EXERCISE DESCRIPTION
The listing below should be printed in full and exactly, apart from its images.

INPUT DATA
------------------------

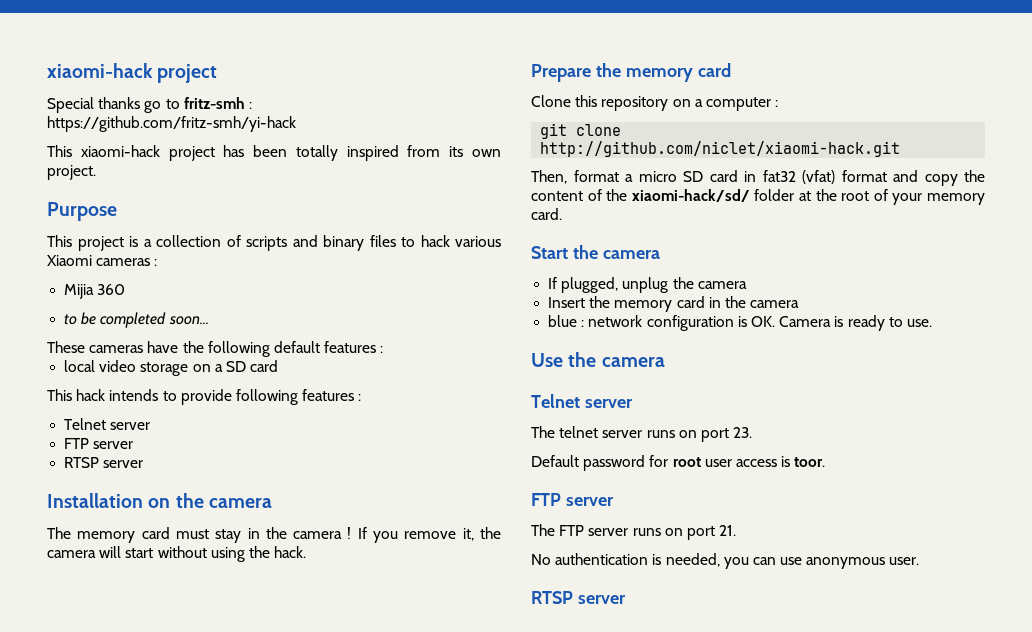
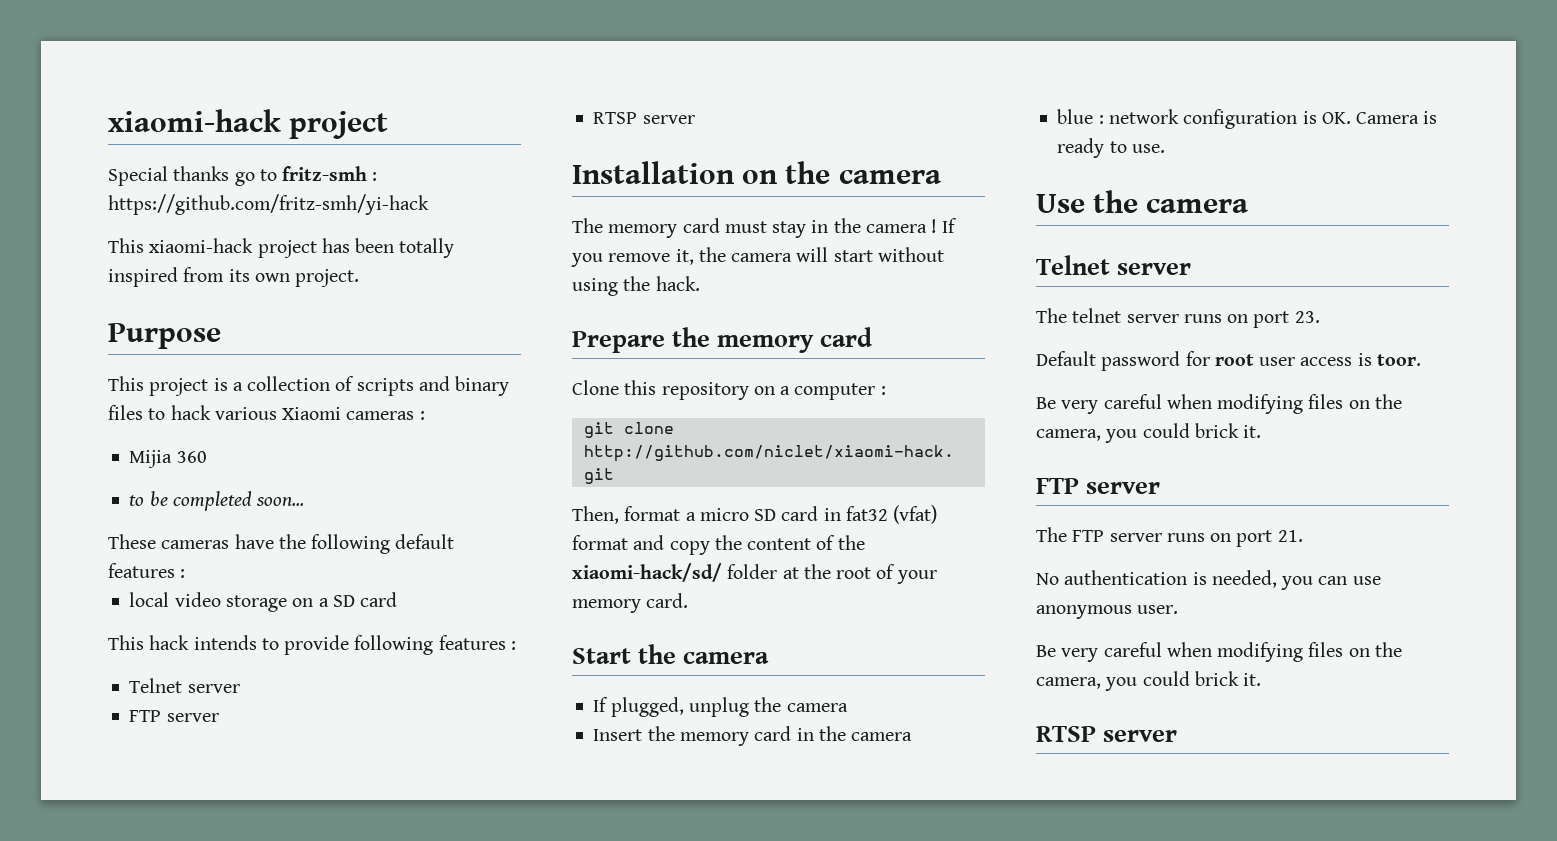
(826, 462) none -> [1036,394,1402,414] [1036,423,1262,443] // Be very careful when modifying files on the camera, you could brick it.
(920, 561) none -> [1036,642,1402,662] [1036,671,1262,691] // Be very careful when modifying files on the camera, you could brick it.

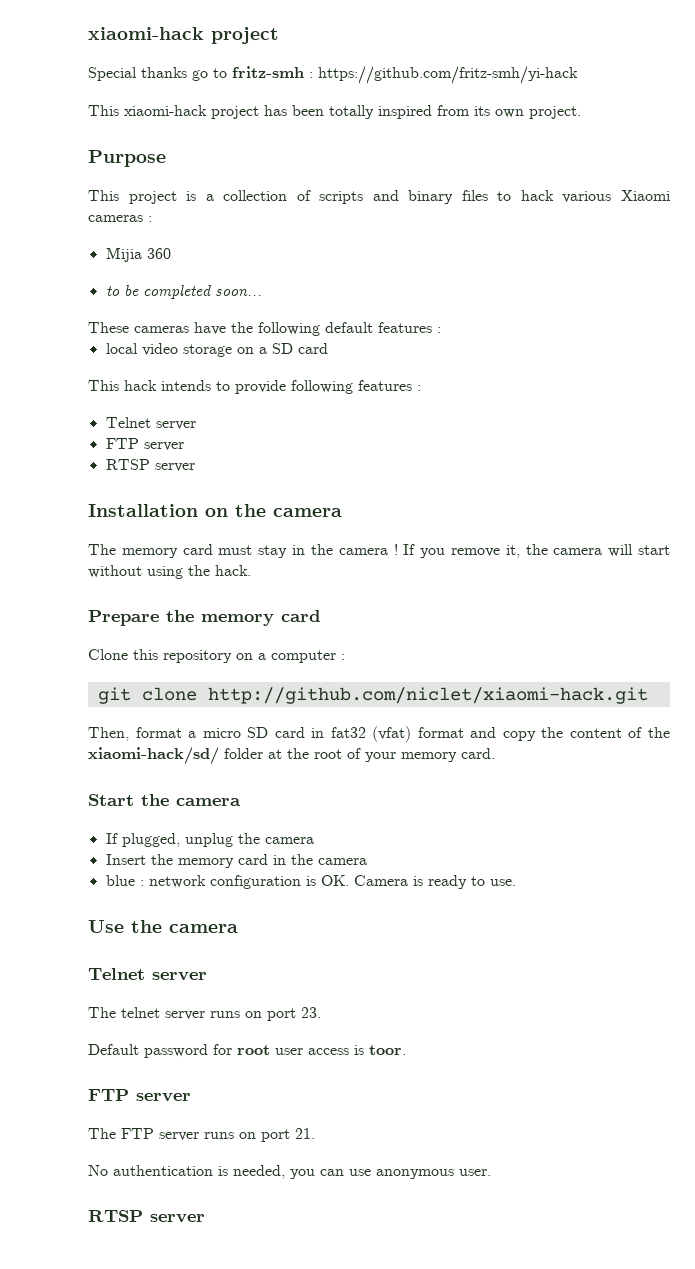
[1036,394,1402,414] [1036,423,1262,443] // Be very careful when modifying files on the camera, you could brick it. -> (406, 1050) none
[1036,642,1402,662] [1036,671,1262,691] // Be very careful when modifying files on the camera, you could brick it. -> (491, 1172) none

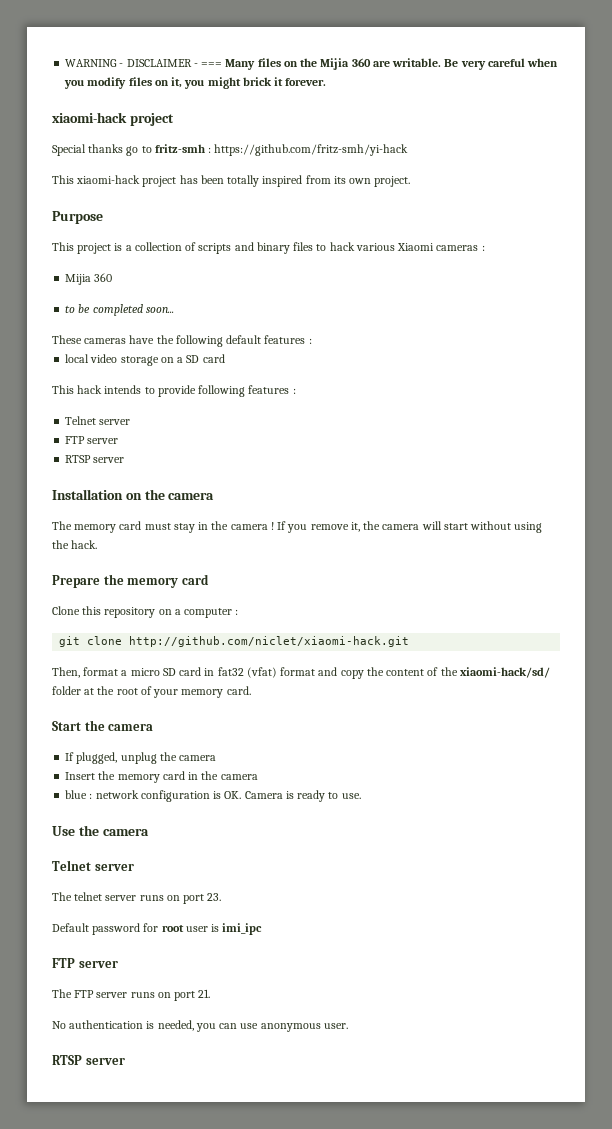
(88, 33) none -> [65,58,559,70] [64,77,327,89] WARNING - DISCLAIMER - === Many files on the Mijia 360 are writable. Be very careful when you modify files on it, you might brick it forever. //
[308,1045,406,1055] access is toor. -> [211,923,263,935] is imi_ipc

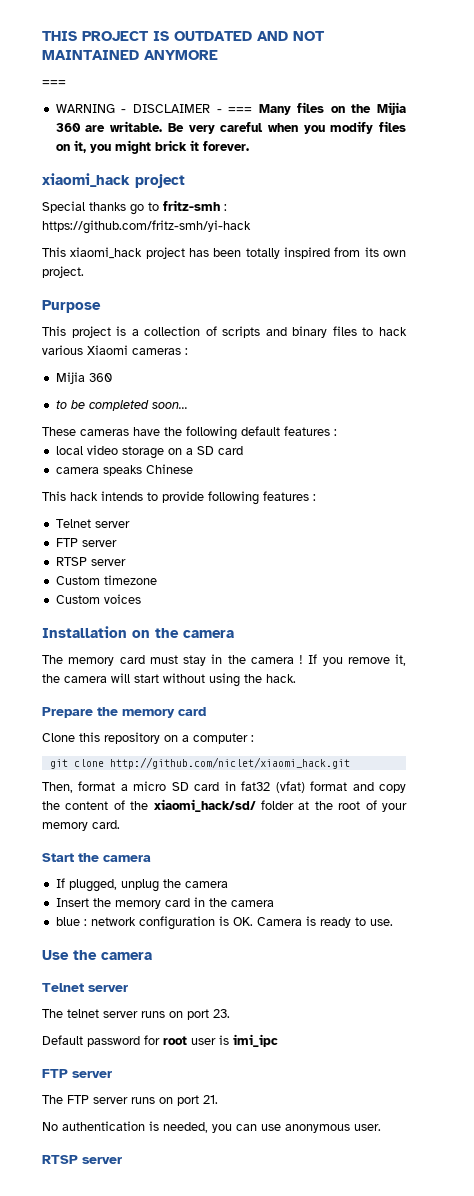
(65, 63) none -> [42,31,325,41] [42,50,218,60] [42,80,66,86] THIS PROJECT IS OUTDATED AND NOT MAINTAINED ANYMORE // === //
[52,112,127,123] xiaomi-hack -> [42,173,130,187] xiaomi_hack
[76,175,141,184] xiaomi-hack -> [70,247,143,259] xiaomi_hack
(225, 358) none -> [55,464,193,476] // camera speaks Chinese
(125, 460) none -> [55,575,157,585] [55,594,141,604] // Custom timezone // Custom voices
[129,636,410,647] http://github.com/niclet/xiaomi-hack.git -> [109,757,350,769] http://github.com/niclet/xiaomi_hack.git
[459,667,550,678] xiaomi-hack/sd/ -> [153,799,256,812] xiaomi_hack/sd/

------------------------

SOLUTION FOR THIS TASK
(826, 462) none -> [1036,394,1402,414] [1036,423,1262,443] // Be very careful when modifying files on the camera, you could brick it.
(920, 561) none -> [1036,642,1402,662] [1036,671,1262,691] // Be very careful when modifying files on the camera, you could brick it.

[1036,394,1402,414] [1036,423,1262,443] // Be very careful when modifying files on the camera, you could brick it. -> (406, 1050) none
[1036,642,1402,662] [1036,671,1262,691] // Be very careful when modifying files on the camera, you could brick it. -> (491, 1172) none

(88, 33) none -> [65,58,559,70] [64,77,327,89] WARNING - DISCLAIMER - === Many files on the Mijia 360 are writable. Be very careful when you modify files on it, you might brick it forever. //
[308,1045,406,1055] access is toor. -> [211,923,263,935] is imi_ipc

(65, 63) none -> [42,31,325,41] [42,50,218,60] [42,80,66,86] THIS PROJECT IS OUTDATED AND NOT MAINTAINED ANYMORE // === //
[52,112,127,123] xiaomi-hack -> [42,173,130,187] xiaomi_hack
[76,175,141,184] xiaomi-hack -> [70,247,143,259] xiaomi_hack
(225, 358) none -> [55,464,193,476] // camera speaks Chinese
(125, 460) none -> [55,575,157,585] [55,594,141,604] // Custom timezone // Custom voices
[129,636,410,647] http://github.com/niclet/xiaomi-hack.git -> [109,757,350,769] http://github.com/niclet/xiaomi_hack.git
[459,667,550,678] xiaomi-hack/sd/ -> [153,799,256,812] xiaomi_hack/sd/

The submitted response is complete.